As reported by the Hindustan Times on January 13, the Transport Minister Kamal Nath had moved a cabinet note to the Prime
Minister's Office, suggesting that MPs and MLAs be retained in the category of individuals not required to pay roads toll.
The National Highways (NH) fee rules of 1997 permitted immunity from toll tax to MPs and MLAs. The draft rules of 2008 suggested that MPs and MLAs be taken off the exempted list — a proposal that was hugely resisted in political circles.
Vehicles plying double-lane roads that have incurred an upgrade cost of Rs.2.5 crore and above will now be required to pay 60 percent of the rates provided for the four lane highways.

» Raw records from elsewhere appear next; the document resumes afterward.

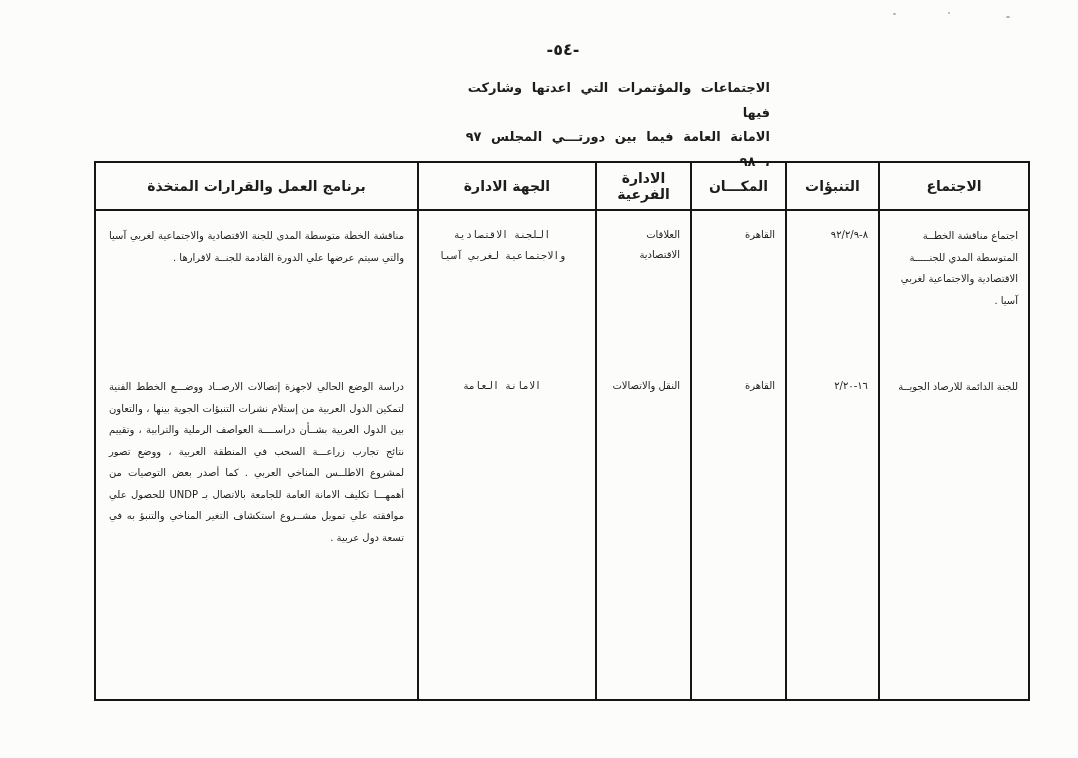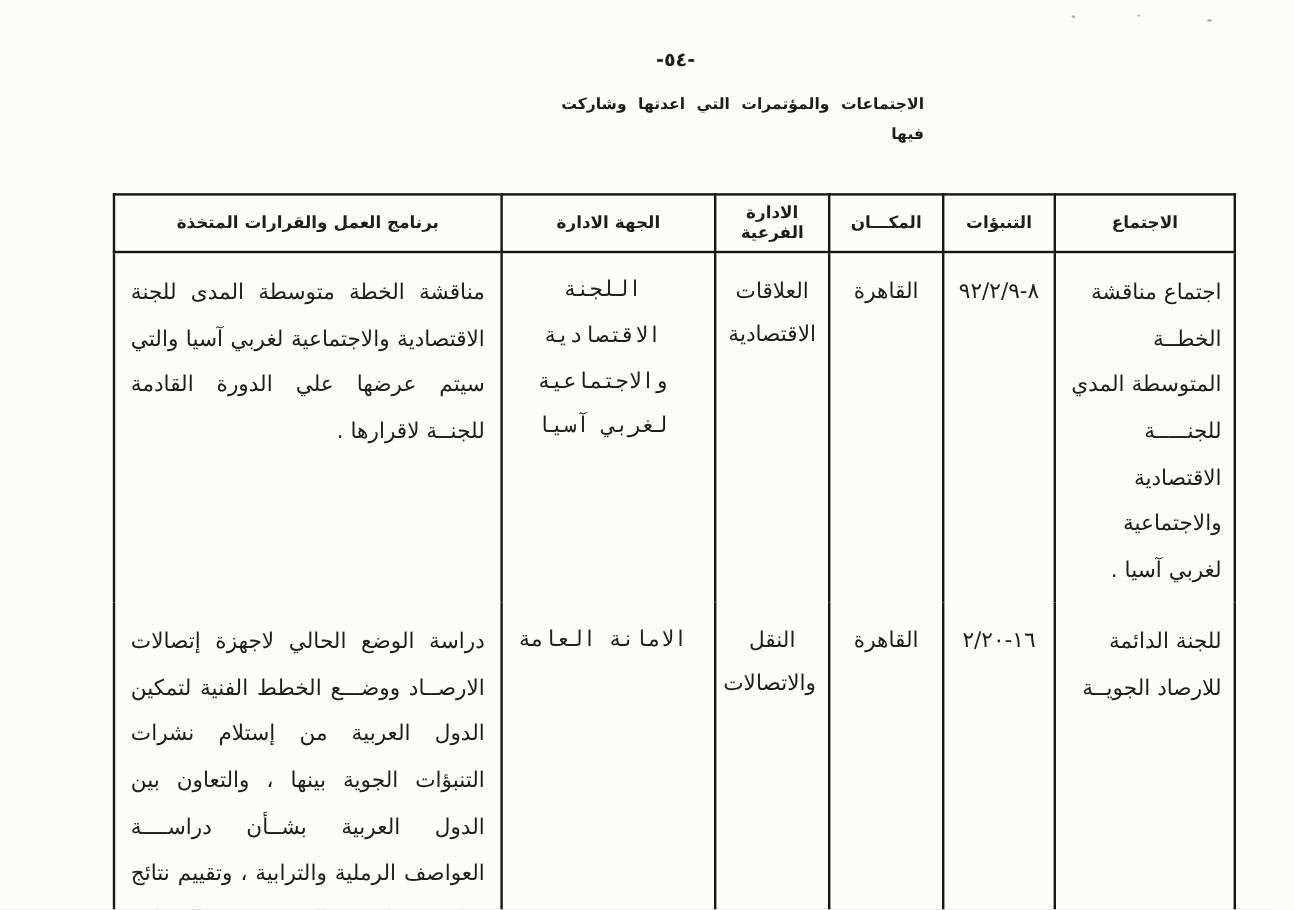"الامانة العامة فيما بين دورتـــي" div { html: none -> <div>الامانة العامة فيما بين دورتـــي المجلس ٩٧ ، ٩٨</div> }
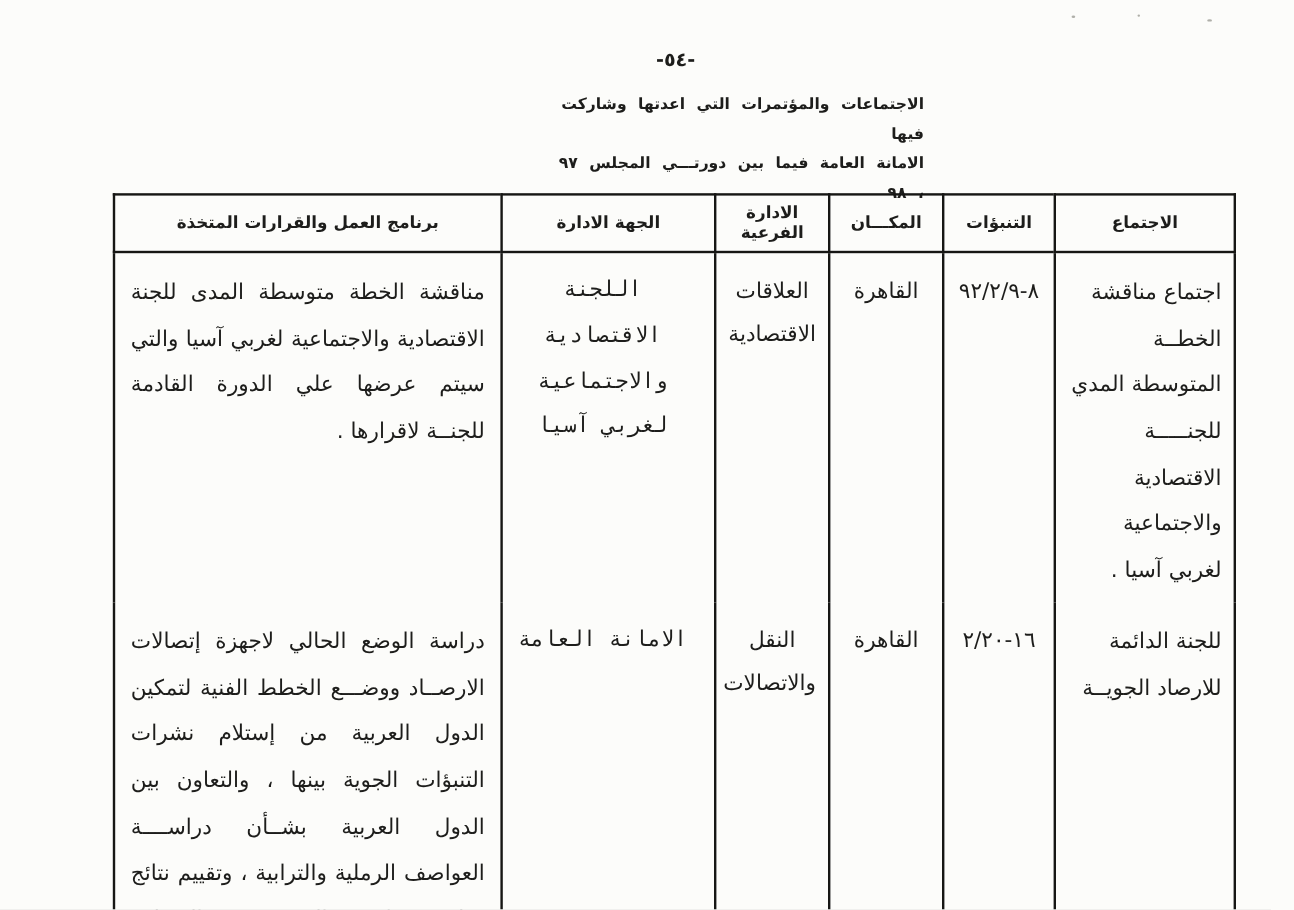"مناقشة الخطة متوسطة المدى للجنة" td { font-size: 18px -> 10px }
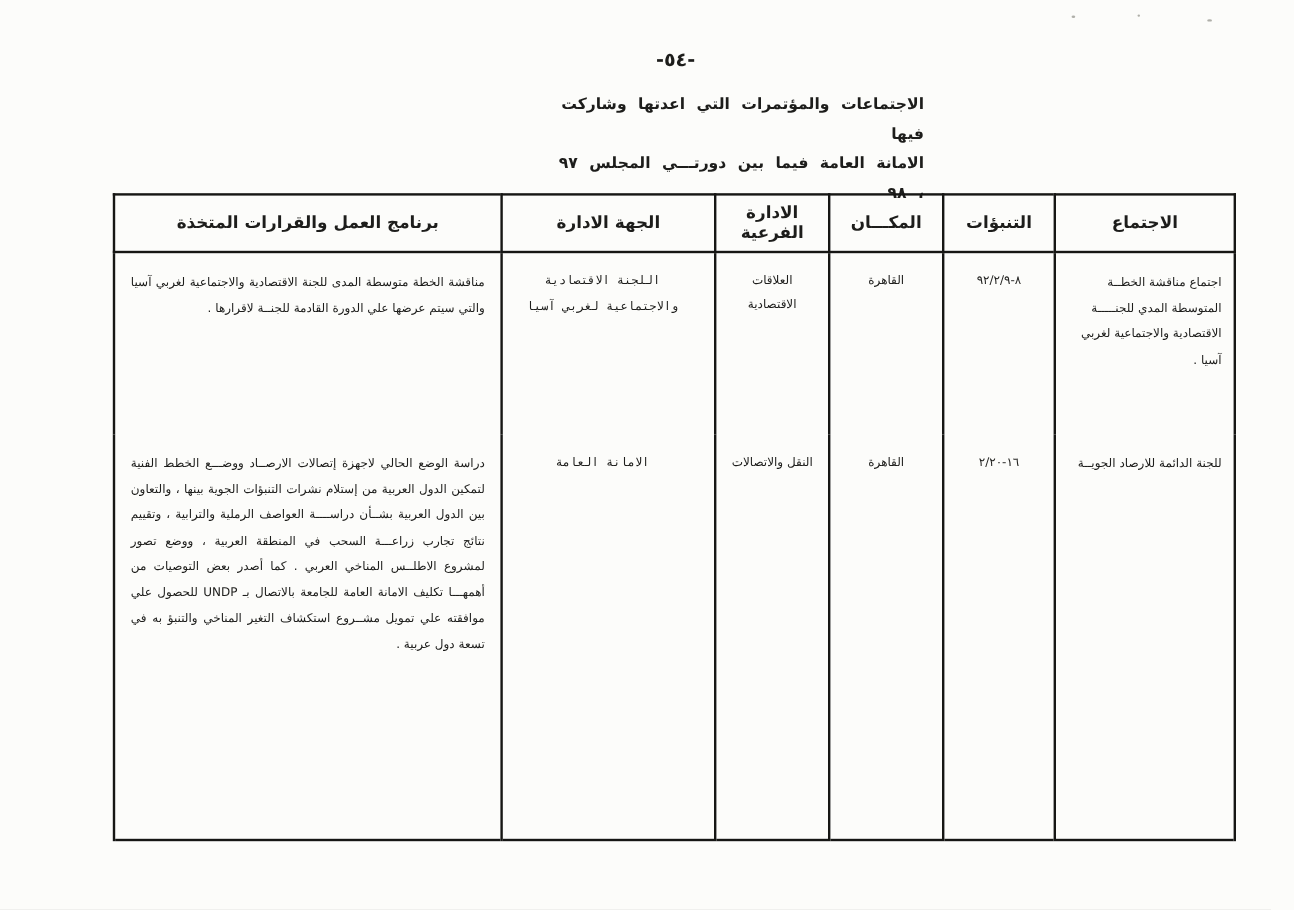"العلاقات الاقتصادية" .cell-center { text-align: center -> right }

Running through small towns and cities, the double-lane highways constitute as much as 53 percent of the total NH length of 71,000 kilometers.
Constituting the main arteries of the nation’s roads network, single and double-lane roads together add up to 74 per cent of the country’s total length of highways.
So far, no toll was levied on single and double-lane roads.
The EGOM has also approved proposals for fee levy on overloaded vehicles.
Interestingly, categories of individuals taken off the toll exempted list includes gallantry award winners, post and telegraph and funeral vehicles.
Besides MPs and MLAs, other exempted categories include the Chief Justices and judges of the Supreme Court and High Courts.